La stabilité macroéconomique passe aussi par un environnement monétaire potable. Si ces dernières années, les taux d’inflation dans plusieurs pays d’Afrique sub-saharienne est passée sous la barre des 10%, les autorités monétaires doivent doubler de vigilance afin d’atténuer les risques d’instabilité macroéconomiques. Elles doivent affronter le défi soulevé par le resserrement du cadre financier international entraînant une hausse des coûts de financement et un risque grandissant de reflux de capitaux. Certaines réformes doivent être menées afin de garantir l’efficacité de la politique monétaire. Il s’agit notamment de l’amélioration de la qualité et de la fréquence des données permettant ainsi de disposer de l’information pour intervenir au moment opportun. En plus, Les banques centrales doivent surveiller l’excédent monétaire en circulation en améliorant la gestion de la liquidité, élargir le panel d’instruments de politique monétaire et aussi stabiliser le secteur financier.

En somme, si les perspectives économiques pour l’Afrique sub-saharienne restent favorables, il n’en demeure pas moins que celles-ci soient fortement dépendantes de l’évolution de l’activité économique extérieure. Bien que l’impact des ajustements extérieurs soit limité, certains Etats restent vulnérables sur les plans budgétaire et politique. Ces dernières années les économies du sous-continent ont connu des croissances accélérées.
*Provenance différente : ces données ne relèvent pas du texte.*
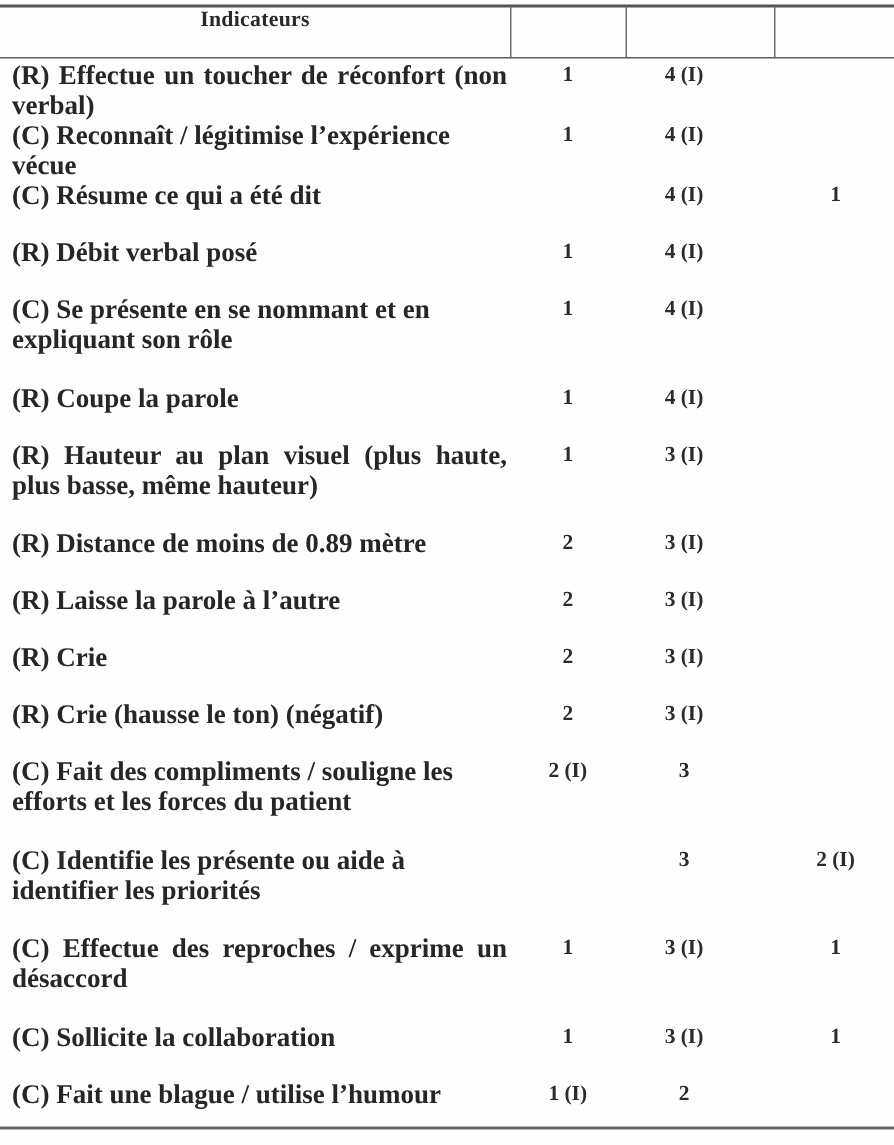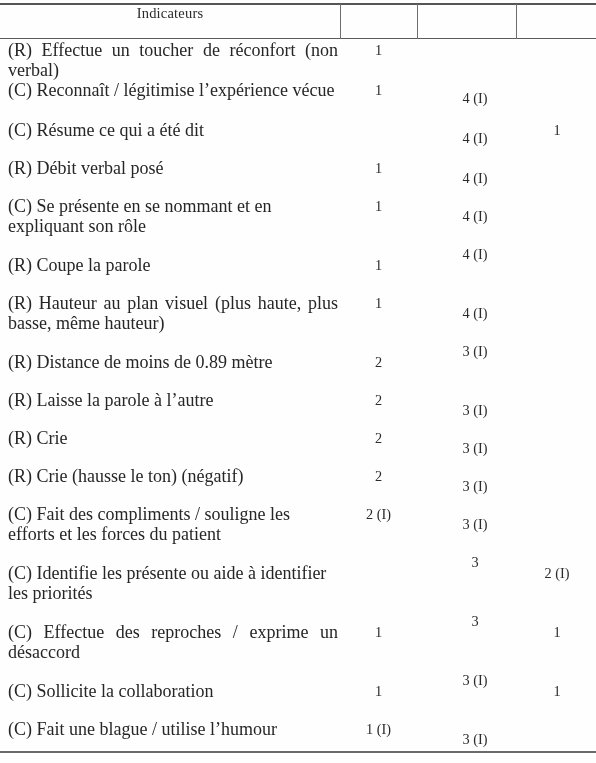--- a/index.html
+++ b/index.html
@@ -15,20 +15,21 @@
     position: relative;
     overflow: hidden;
     -webkit-font-smoothing: antialiased;
   }
 
   #doc {
     position: relative;
     width: 596px;
     height: 763px;
     background: #fefefe;
+    font-weight: bold;
   }
 
   
   .rule {
     position: absolute;
     left: 0;
     width: 596px;
     background: #4a4a4a;
     height: 1px;
   }
@@ -89,21 +90,21 @@
     text-align-last: left;
   }
   .val {
     position: absolute;
     text-align: center;
     font-size: 14.3px;
     line-height: 19.5px;
     color: #2b2b2b;
   }
   .val.c1 { left: 340px; width: 77px; }
-  .val.c2 { left: 425px; width: 100px; margin-top: 48px; }
+  .val.c2 { left: 406px; width: 100px; }
   .val.c3 { left: 518px; width: 78px; }
 </style>
 </head>
 <body>
 
 <div id="doc">
 
   <div class="rule top"></div>
   <div class="rule underhdr"></div>
   <div class="rule bottom"></div>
Néanmoins, celles-ci n’induisent pas le décollage économique du continent. Pour garantir une croissance inclusive et soutenue, les autorités devraient profiter des performances actuelles pour asseoir une base macroéconomique stable en perspective d’une croissance soutenue favorisant d’importantes restructurations économiques. Les politiques devraient dans cette optique être axées sur l’exploitation de la ressource humaine disponible et l’amélioration des conditions d’accès au crédit en vue de favoriser l’entreprenariat. Selon le FMI, les autorités monétaires pour leur part devraient veiller à l’assainissement de l’environnement financier au travers de diverses reformes.